Pipecat

Overview

Pipecat is an open-source Python framework for realtime voice agents. Cartesia is available as a first-party provider plugin for TTS and STT services in the Pipecat repo.

Prerequisites

Pipecat’s examples require a recent Python installation (see the Pipecat repo’s root-level README for current prerequisites).

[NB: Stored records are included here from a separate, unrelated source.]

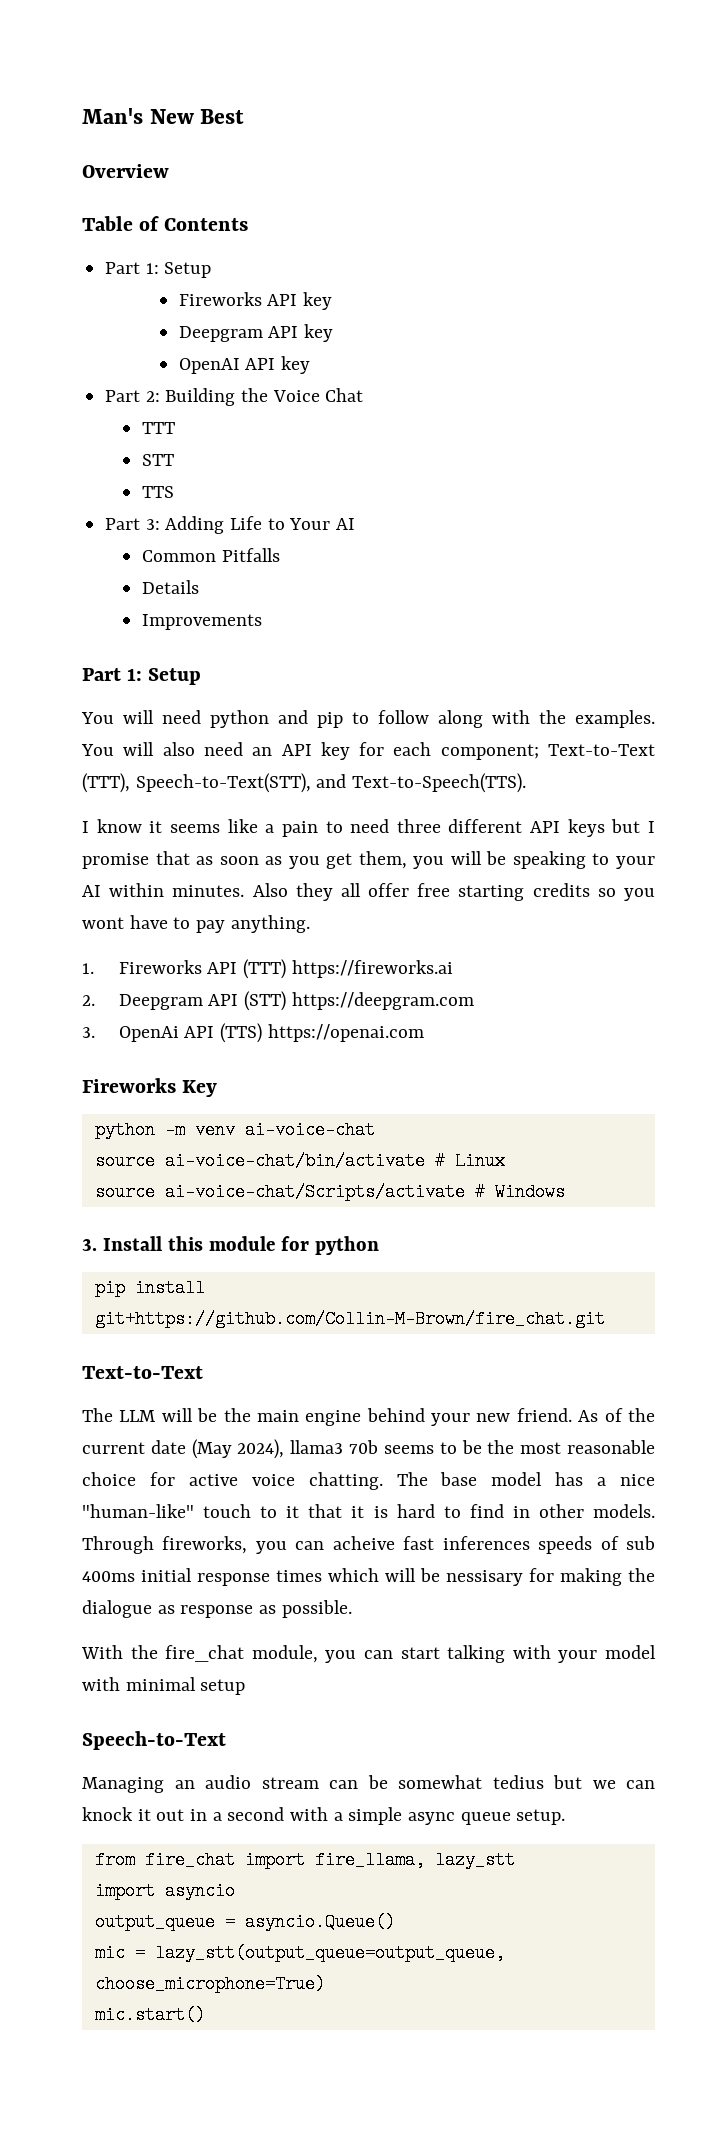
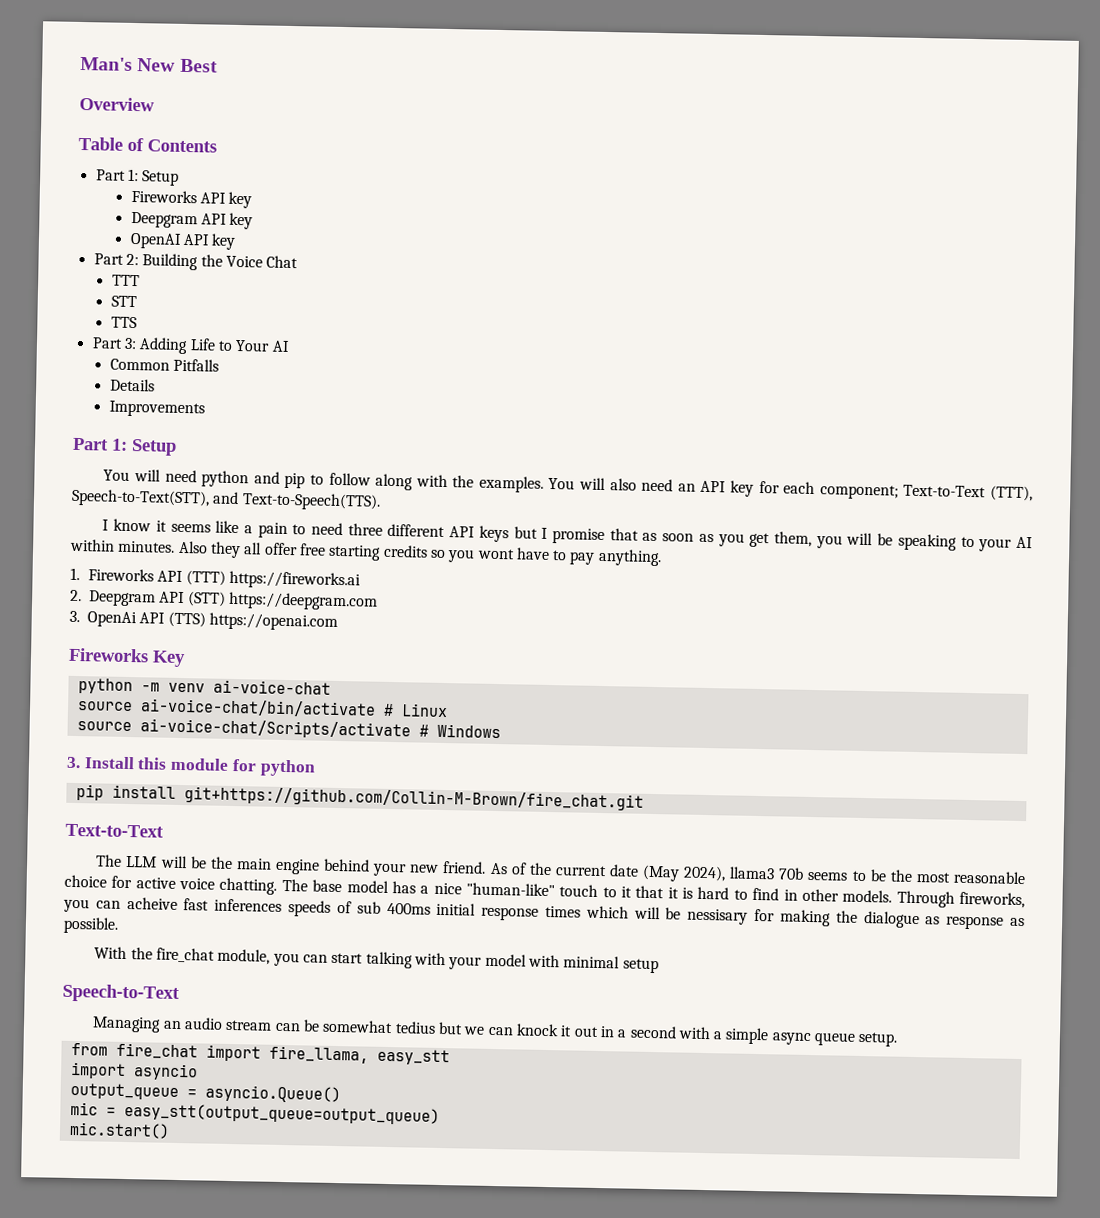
- from fire_chat import fire_llama, lazy_stt
+ from fire_chat import fire_llama, easy_stt
- mic = lazy_stt(output_queue=output_queue, choose_microphone=True)
+ mic = easy_stt(output_queue=output_queue)

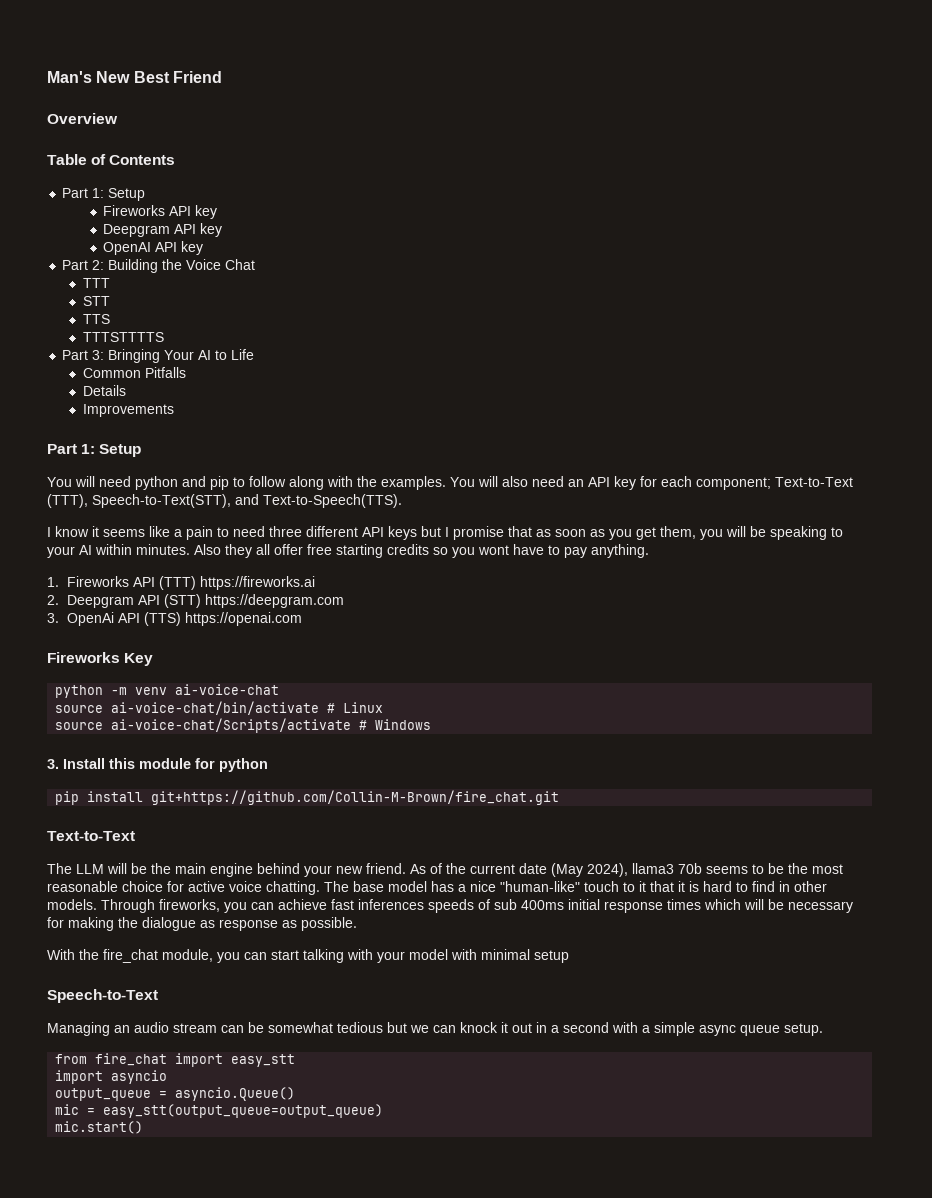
- Man's New Best
+ Man's New Best Friend
+ TTTSTTTTS
- Part 3: Adding Life to Your AI
+ Part 3: Bringing Your AI to Life
- Through fireworks, you can acheive fast inferences speeds of sub 400ms initial response times which will be nessisary for making the dialogue as response as possible.
+ Through fireworks, you can achieve fast inferences speeds of sub 400ms initial response times which will be necessary for making the dialogue as response as possible.
- Managing an audio stream can be somewhat tedius but we can knock it out in a second with a simple async queue setup.
+ Managing an audio stream can be somewhat tedious but we can knock it out in a second with a simple async queue setup.
- from fire_chat import fire_llama, easy_stt
+ from fire_chat import easy_stt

Install the pipecat-ai Python package with the cartesia extra for TTS/STT (bracket syntax):

pip install "pipecat-ai[cartesia]"

You’d also need to choose the transport extras your sample needs - you can do this by matching whatever the upstream README lists for that example.

Getting Started

Integrating Cartesia is as simple as importing Cartesia services and plugging them into your agent:

CartesiaTurnsSTTService requires pipecat-ai[cartesia]>=1.3.0.
We strongly recommend it over the older CartesiaSTTService for improved turn detection.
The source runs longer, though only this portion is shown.